● **Exercise details**: Find the line with "CHWILA DLA CIEBIE" in the data below. Repeat it and every line after it exactly, but not the pictures.

● **Data section**:

= Beginning of Section =

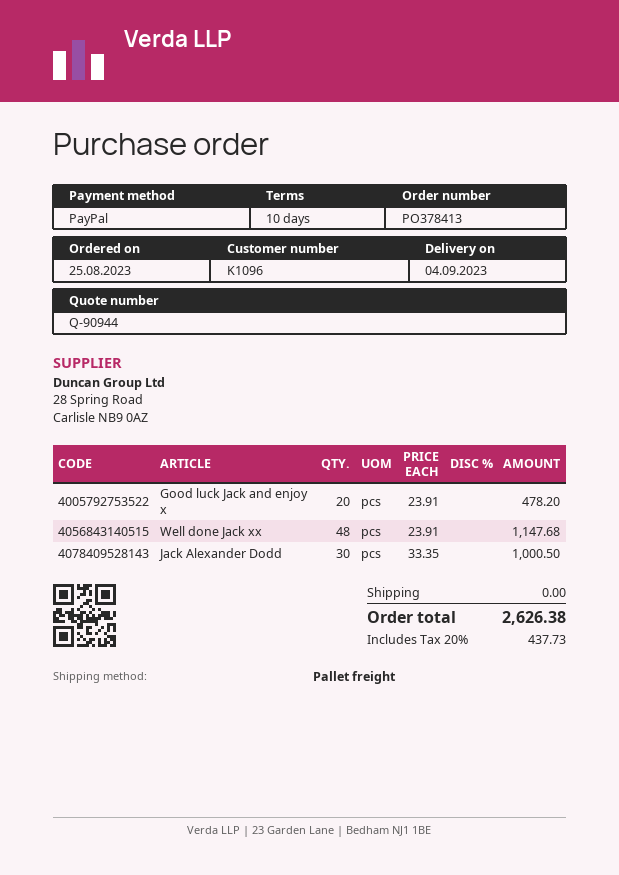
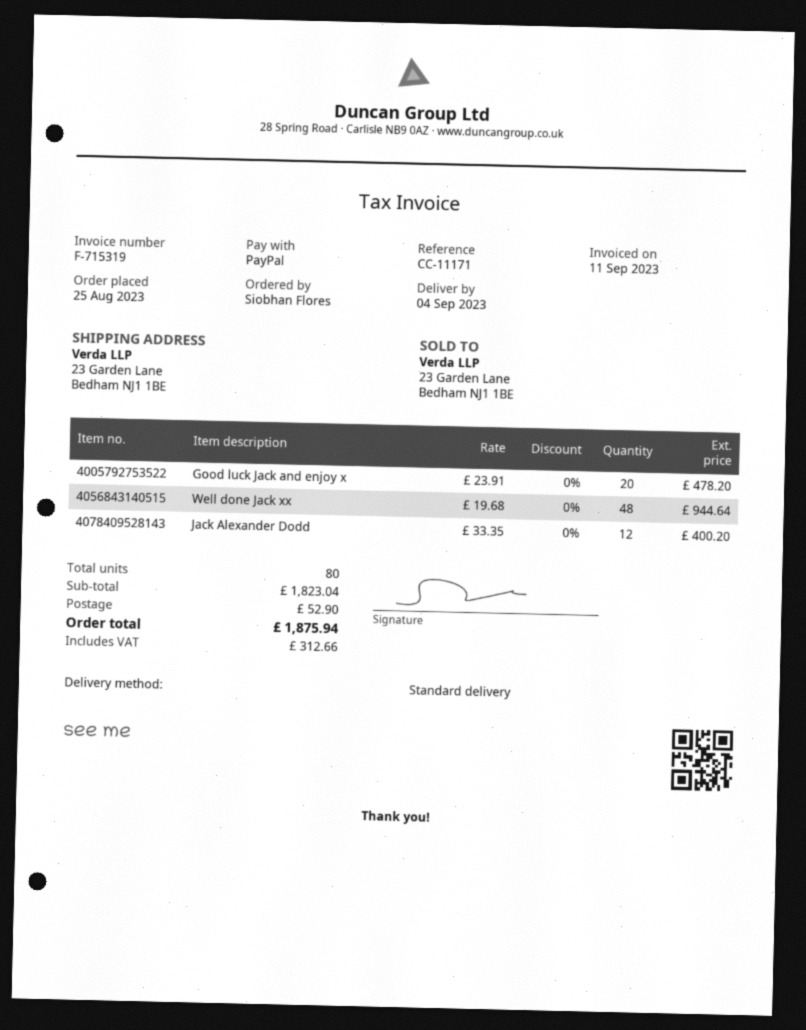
shipping method: pallet freight -> standard
Well done Jack xx: 48 x 23.91 = 1147.68 -> 48 x 19.68 = 944.64
Jack Alexander Dodd: 30 x 33.35 = 1000.50 -> 12 x 33.35 = 400.20
shipping: 0.00 -> 52.90
tax: 437.73 -> 312.66
total: 2626.38 -> 1875.94

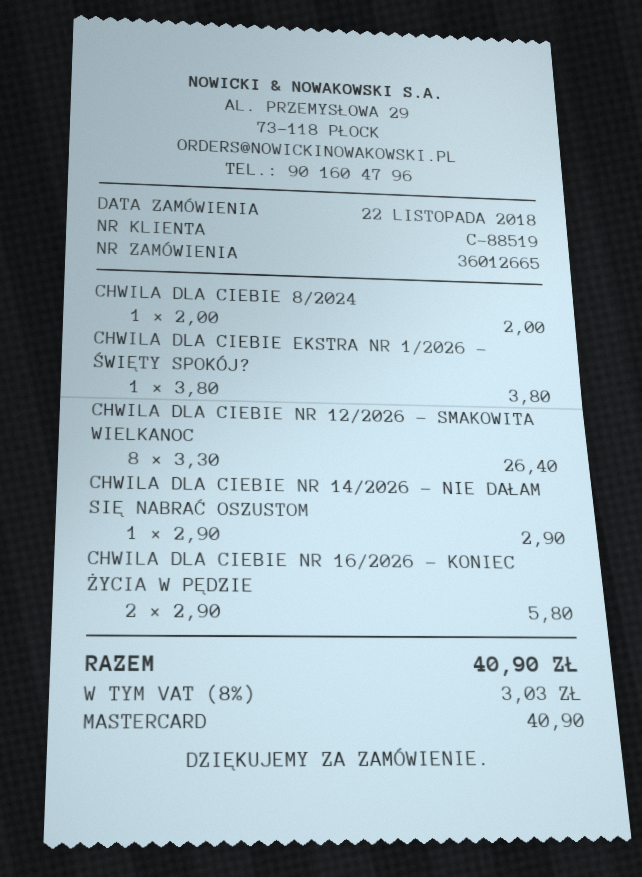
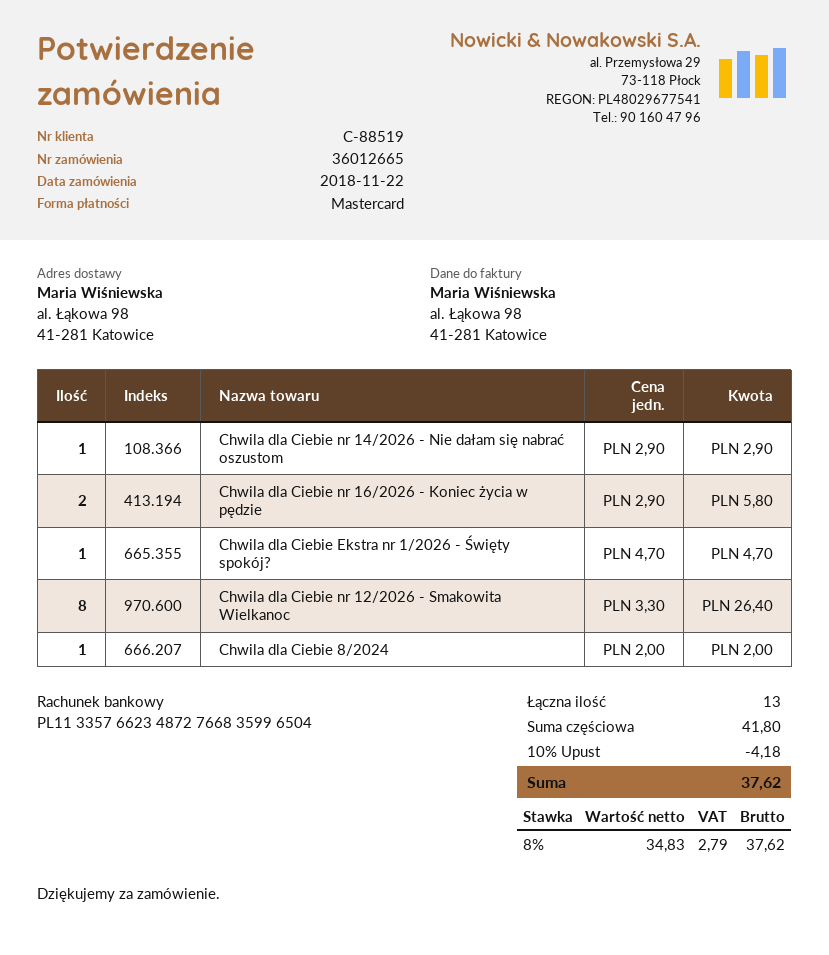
CHWILA DLA CIEBIE EKSTRA NR 1/2026 - ŚWIĘTY SPOKÓJ?: 1 x 3.80 = 3.80 -> 1 x 4.70 = 4.70
discount: none -> 10% = 4.18
tax: 8% = 3.03 -> 8% = 2.79
total: 40.90 -> 37.62

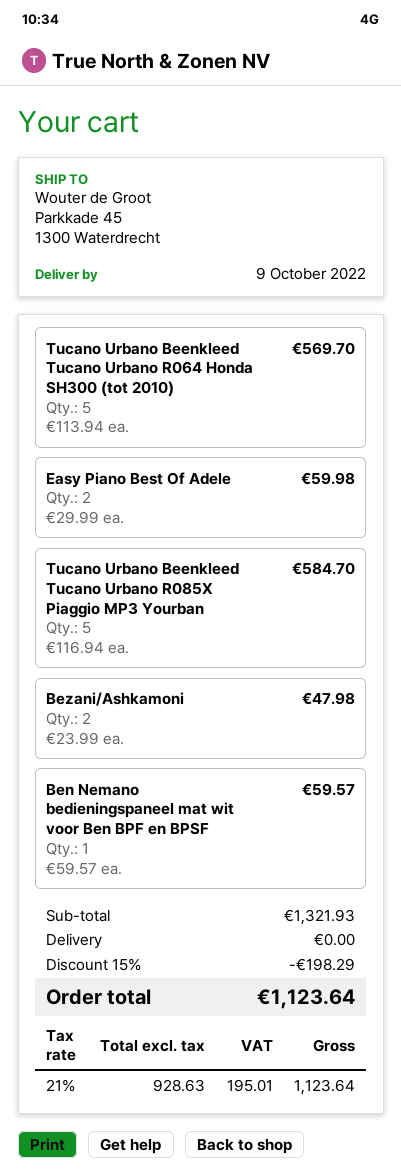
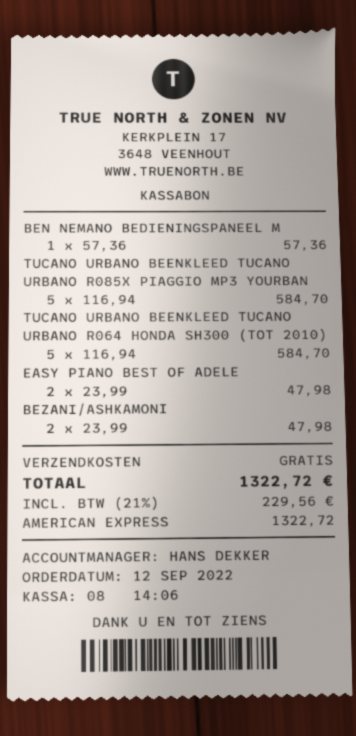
Tucano Urbano Beenkleed Tucano Urbano R064 Honda SH300 (tot 2010): 5 x 113.94 = 569.70 -> 5 x 116.94 = 584.70
Easy Piano Best Of Adele: 2 x 29.99 = 59.98 -> 2 x 23.99 = 47.98
Ben Nemano bedieningspaneel mat wit voor Ben BPF en BPSF: 1 x 59.57 = 59.57 -> 1 x 57.36 = 57.36
discount: 15% = 198.29 -> none
tax: 21% = 195.01 -> 21% = 229.56
total: 1123.64 -> 1322.72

= End of Section =

● **Result of this exercise**:
CHWILA DLA CIEBIE EKSTRA NR 1/2026 - ŚWIĘTY SPOKÓJ?: 1 x 3.80 = 3.80 -> 1 x 4.70 = 4.70
discount: none -> 10% = 4.18
tax: 8% = 3.03 -> 8% = 2.79
total: 40.90 -> 37.62

Tucano Urbano Beenkleed Tucano Urbano R064 Honda SH300 (tot 2010): 5 x 113.94 = 569.70 -> 5 x 116.94 = 584.70
Easy Piano Best Of Adele: 2 x 29.99 = 59.98 -> 2 x 23.99 = 47.98
Ben Nemano bedieningspaneel mat wit voor Ben BPF en BPSF: 1 x 59.57 = 59.57 -> 1 x 57.36 = 57.36
discount: 15% = 198.29 -> none
tax: 21% = 195.01 -> 21% = 229.56
total: 1123.64 -> 1322.72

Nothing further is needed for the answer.